Pointing to ports such as Felixstowe and European airports such as London’s Heathrow and Amsterdam’s Schiphol, Yarbrough said, “When cargo piles up and there are not enough truck drivers to carry the goods, there is an overflow. The region is particularly vulnerable,” he said.
Just last year, Suffolk Police urged food businesses to assess their security measures regarding the storage of cooking oil as an organized group was targeting facilities to steal cooking oil and convert it to biodiesel. rice field.
Louise Manning, professor of sustainable agro-food systems at the University of Lincoln, warned that food traffickers are “entrepreneurial and make huge sums of money.”
“As soon as one activity becomes more deterrent, they switch to another.

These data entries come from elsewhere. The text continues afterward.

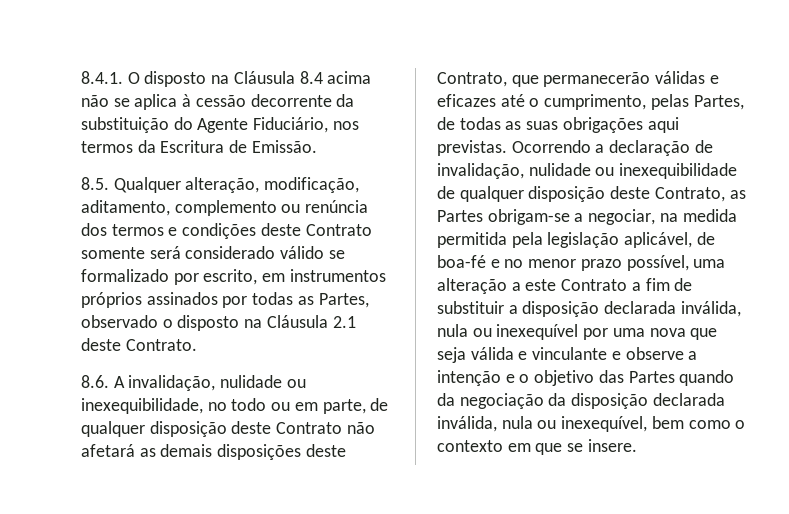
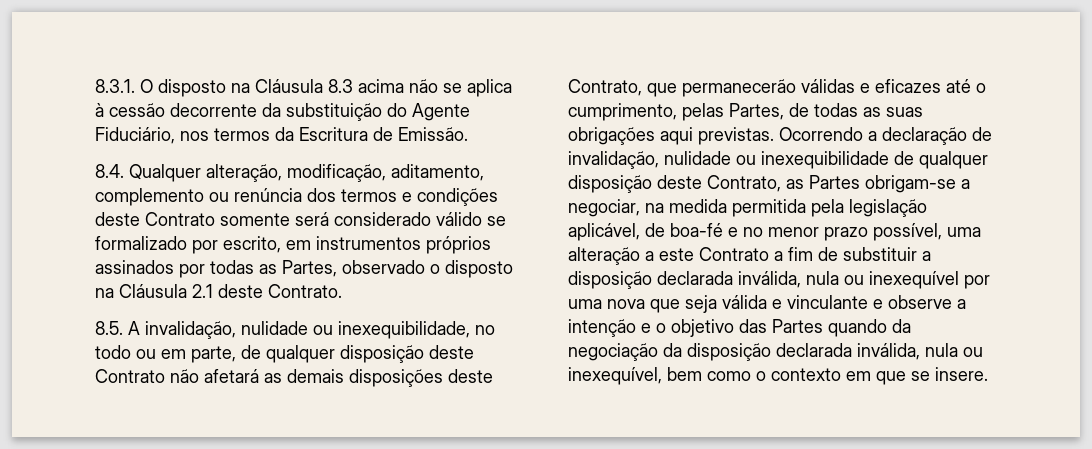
- 8.4.1. O disposto na Cláusula 8.4 acima não se aplica à cessão decorrente da substituição do Agente Fiduciário, nos termos da Escritura de Emissão.
+ 8.3.1. O disposto na Cláusula 8.3 acima não se aplica à cessão decorrente da substituição do Agente Fiduciário, nos termos da Escritura de Emissão.
- 8.5. Qualquer alteração, modificação, aditamento, complemento ou renúncia dos termos e condições deste Contrato somente será considerado válido se formalizado por escrito, em instrumentos próprios assinados por todas as Partes, observado o disposto na Cláusula 2.1 deste Contrato.
+ 8.4. Qualquer alteração, modificação, aditamento, complemento ou renúncia dos termos e condições deste Contrato somente será considerado válido se formalizado por escrito, em instrumentos próprios assinados por todas as Partes, observado o disposto na Cláusula 2.1 deste Contrato.
- 8.6. A invalidação, nulidade ou inexequibilidade, no todo ou em parte, de qualquer disposição deste Contrato não afetará as demais disposições deste Contrato, que permanecerão válidas e eficazes até o cumprimento, pelas Partes, de todas as suas obrigações aqui previstas.
+ 8.5. A invalidação, nulidade ou inexequibilidade, no todo ou em parte, de qualquer disposição deste Contrato não afetará as demais disposições deste Contrato, que permanecerão válidas e eficazes até o cumprimento, pelas Partes, de todas as suas obrigações aqui previstas.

Some supply chains are more vulnerable than others, and we definitely need mechanisms in place to mitigate that. I have.”
BSI CEO Susan Taylor-Martin has warned governments and businesses about the importance of managing supply chain risks after “the last 12 months of turmoil.”
“In 2022, we have seen more volatility in global supply chains than many expected in their lifetimes.
“The series of crises, including the global pandemic that followed the war in Europe, has brought continued uncertainty on many fronts and has shown governments the benefits of ensuring robust global supply chains.
“2023 will be a watershed moment for many organizations. If they manage their supply chain risks well, they are more likely to succeed.”